DESCRIPTION OF THE TASK: The answer should be each line of the records that contains the word "губу"; please copy them all.

DATA UNDER STUDY:
⟨

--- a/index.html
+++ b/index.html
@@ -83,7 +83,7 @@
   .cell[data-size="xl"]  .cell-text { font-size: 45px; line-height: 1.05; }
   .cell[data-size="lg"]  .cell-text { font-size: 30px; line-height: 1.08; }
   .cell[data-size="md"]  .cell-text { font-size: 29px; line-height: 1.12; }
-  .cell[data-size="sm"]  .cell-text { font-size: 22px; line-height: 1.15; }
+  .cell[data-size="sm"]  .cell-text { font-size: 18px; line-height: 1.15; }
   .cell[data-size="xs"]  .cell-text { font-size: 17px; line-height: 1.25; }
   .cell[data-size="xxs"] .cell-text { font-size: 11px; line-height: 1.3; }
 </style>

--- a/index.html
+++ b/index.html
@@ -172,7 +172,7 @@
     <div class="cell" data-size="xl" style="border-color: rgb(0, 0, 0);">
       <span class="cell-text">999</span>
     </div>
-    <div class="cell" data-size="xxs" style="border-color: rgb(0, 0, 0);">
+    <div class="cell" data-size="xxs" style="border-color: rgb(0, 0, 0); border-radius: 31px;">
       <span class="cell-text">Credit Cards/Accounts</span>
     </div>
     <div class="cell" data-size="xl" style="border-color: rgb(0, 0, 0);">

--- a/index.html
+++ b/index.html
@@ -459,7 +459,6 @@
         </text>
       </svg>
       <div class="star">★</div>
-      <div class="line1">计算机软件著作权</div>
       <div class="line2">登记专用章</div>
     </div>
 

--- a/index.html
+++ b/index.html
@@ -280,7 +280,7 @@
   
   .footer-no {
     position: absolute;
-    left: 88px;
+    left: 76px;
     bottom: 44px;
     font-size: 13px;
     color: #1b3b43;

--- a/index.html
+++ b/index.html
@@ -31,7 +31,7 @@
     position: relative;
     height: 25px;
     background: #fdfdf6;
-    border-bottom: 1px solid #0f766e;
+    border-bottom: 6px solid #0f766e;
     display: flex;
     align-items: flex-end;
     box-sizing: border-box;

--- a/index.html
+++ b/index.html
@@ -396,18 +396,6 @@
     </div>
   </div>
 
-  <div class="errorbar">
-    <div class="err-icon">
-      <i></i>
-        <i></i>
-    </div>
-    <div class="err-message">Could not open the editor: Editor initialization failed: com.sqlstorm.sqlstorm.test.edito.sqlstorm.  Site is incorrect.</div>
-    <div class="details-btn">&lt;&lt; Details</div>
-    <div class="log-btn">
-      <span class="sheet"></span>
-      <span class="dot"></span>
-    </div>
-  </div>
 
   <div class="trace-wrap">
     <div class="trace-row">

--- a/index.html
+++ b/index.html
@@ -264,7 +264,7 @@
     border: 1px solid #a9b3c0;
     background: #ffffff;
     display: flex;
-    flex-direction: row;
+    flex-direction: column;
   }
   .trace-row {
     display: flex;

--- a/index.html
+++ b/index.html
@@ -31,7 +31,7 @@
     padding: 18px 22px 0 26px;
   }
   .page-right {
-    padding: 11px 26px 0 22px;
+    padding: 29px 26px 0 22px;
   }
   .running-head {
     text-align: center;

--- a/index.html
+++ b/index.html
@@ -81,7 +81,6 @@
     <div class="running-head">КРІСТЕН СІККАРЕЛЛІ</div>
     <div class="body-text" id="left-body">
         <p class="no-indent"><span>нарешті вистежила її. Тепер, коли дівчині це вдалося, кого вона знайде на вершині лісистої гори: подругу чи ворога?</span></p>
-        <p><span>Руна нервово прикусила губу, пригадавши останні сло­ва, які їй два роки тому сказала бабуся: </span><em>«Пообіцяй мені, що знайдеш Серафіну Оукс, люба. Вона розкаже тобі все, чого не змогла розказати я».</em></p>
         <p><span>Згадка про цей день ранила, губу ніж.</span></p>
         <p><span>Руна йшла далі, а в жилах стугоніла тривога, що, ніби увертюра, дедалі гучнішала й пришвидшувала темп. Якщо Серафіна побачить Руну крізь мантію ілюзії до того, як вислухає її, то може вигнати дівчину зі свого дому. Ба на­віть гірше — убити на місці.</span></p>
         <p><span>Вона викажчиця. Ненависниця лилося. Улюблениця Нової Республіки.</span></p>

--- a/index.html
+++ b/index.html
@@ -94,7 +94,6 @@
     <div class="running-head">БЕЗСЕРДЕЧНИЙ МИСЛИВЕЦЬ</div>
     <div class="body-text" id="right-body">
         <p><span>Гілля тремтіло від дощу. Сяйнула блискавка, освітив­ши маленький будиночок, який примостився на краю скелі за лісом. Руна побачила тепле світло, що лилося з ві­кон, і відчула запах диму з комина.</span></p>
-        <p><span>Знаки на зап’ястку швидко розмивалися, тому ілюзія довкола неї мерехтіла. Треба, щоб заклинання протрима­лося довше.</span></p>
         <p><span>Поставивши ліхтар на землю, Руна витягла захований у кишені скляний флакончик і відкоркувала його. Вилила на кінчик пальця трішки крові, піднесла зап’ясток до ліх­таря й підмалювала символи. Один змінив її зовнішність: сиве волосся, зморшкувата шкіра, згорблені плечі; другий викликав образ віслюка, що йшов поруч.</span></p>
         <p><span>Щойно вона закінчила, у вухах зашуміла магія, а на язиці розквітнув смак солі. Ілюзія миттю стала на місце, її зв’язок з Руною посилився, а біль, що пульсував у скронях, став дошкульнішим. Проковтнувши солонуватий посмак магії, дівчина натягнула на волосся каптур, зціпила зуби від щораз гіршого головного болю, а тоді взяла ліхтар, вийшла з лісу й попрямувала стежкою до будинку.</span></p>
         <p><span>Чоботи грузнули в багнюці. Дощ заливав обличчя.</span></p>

⟩

ANSWER SECTION:
-        <p><span>Руна нервово прикусила губу, пригадавши останні сло­ва, які їй два роки тому сказала бабуся: </span><em>«Пообіцяй мені, що знайдеш Серафіну Оукс, люба. Вона розкаже тобі все, чого не змогла розказати я».</em></p>
         <p><span>Згадка про цей день ранила, губу ніж.</span></p>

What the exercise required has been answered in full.